And plot the results, before assessing the distribution of the results of these measures on pairs of networks using KS test.

## Modified Weighted Jaccard Index

### Loadig Data

In [None]:
# Real data
# Previously calclulated Modified Weighted Jaccard Index (mentioned as overlap for convinience)
with open(r'New_1sthalf_2ndhalf_pair_overlap_coeff_all_both_intersection_weighted_23-15-30-01-25.pkl', 'rb') as f:
    overlap_results = pickle.load(f)

overlaps = []
for index, (key, value) in enumerate(overlap_results.items()):
    ij = key.split('_')
    i = int(ij[0])
    j = int(ij[1])
    overlaps.append(value)


In [None]:
# global simulation

""" To read simulation results from a file, uncomment this part"""
# simulation_dir = os.getcw() #change this directory for your purpose
# with open(simulation_dir, 'rb') as f:
#     global_rt_sim_paths = pickle.load(f)

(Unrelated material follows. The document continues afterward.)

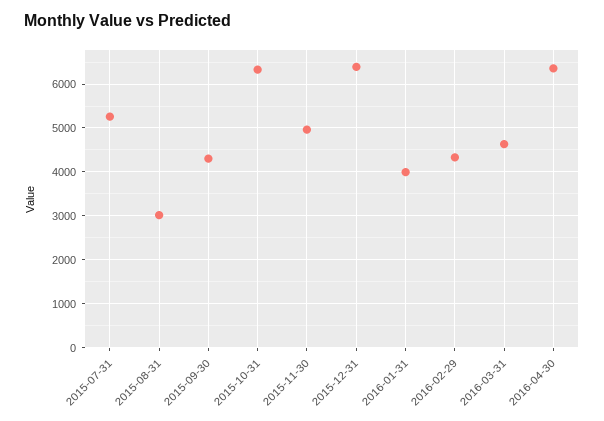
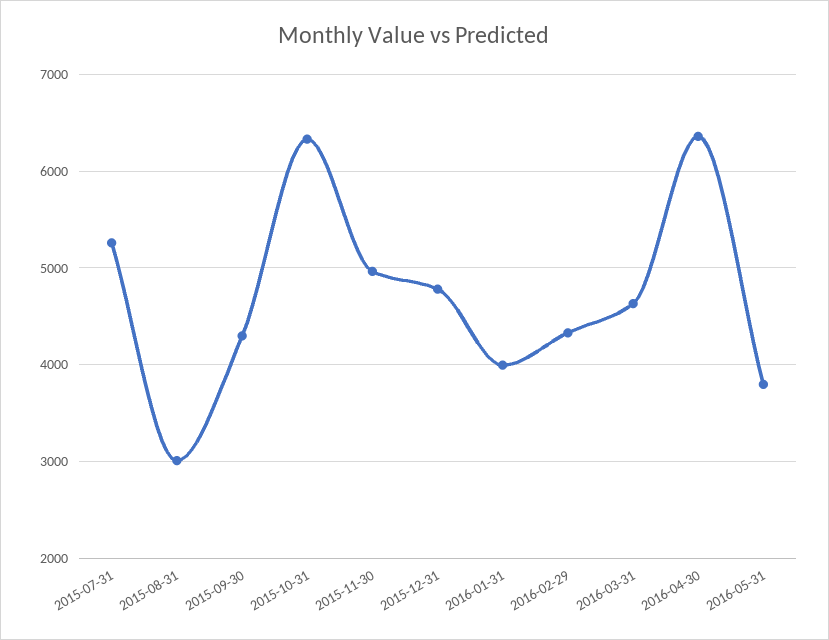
2015-12-31: 6400 -> 4800
2016-05-31: none -> 3800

global_overlap_results = []
group_sims = 6
len_group = int(len(global_rt_sim_paths)/group_sims)
for i in range(group_sims):
    group_overlap_results = []
    for path1, path2 in combinations(global_rt_sim_paths[i*len_group:(i+1)*len_group], 2):
        group_overlap_results.append(lyze.overlap_coefficient(path1, path2))

    global_overlap_results.append(group_overlap_results)
        

In [None]:
# local simulation

""" To read simulation results from a file, uncomment this part"""
# simulation_dir = os.getcw() #change this directory for your purpose
# with open(simulation_dir, 'rb') as f:
#     local_rt_sim_paths = pickle.load(f)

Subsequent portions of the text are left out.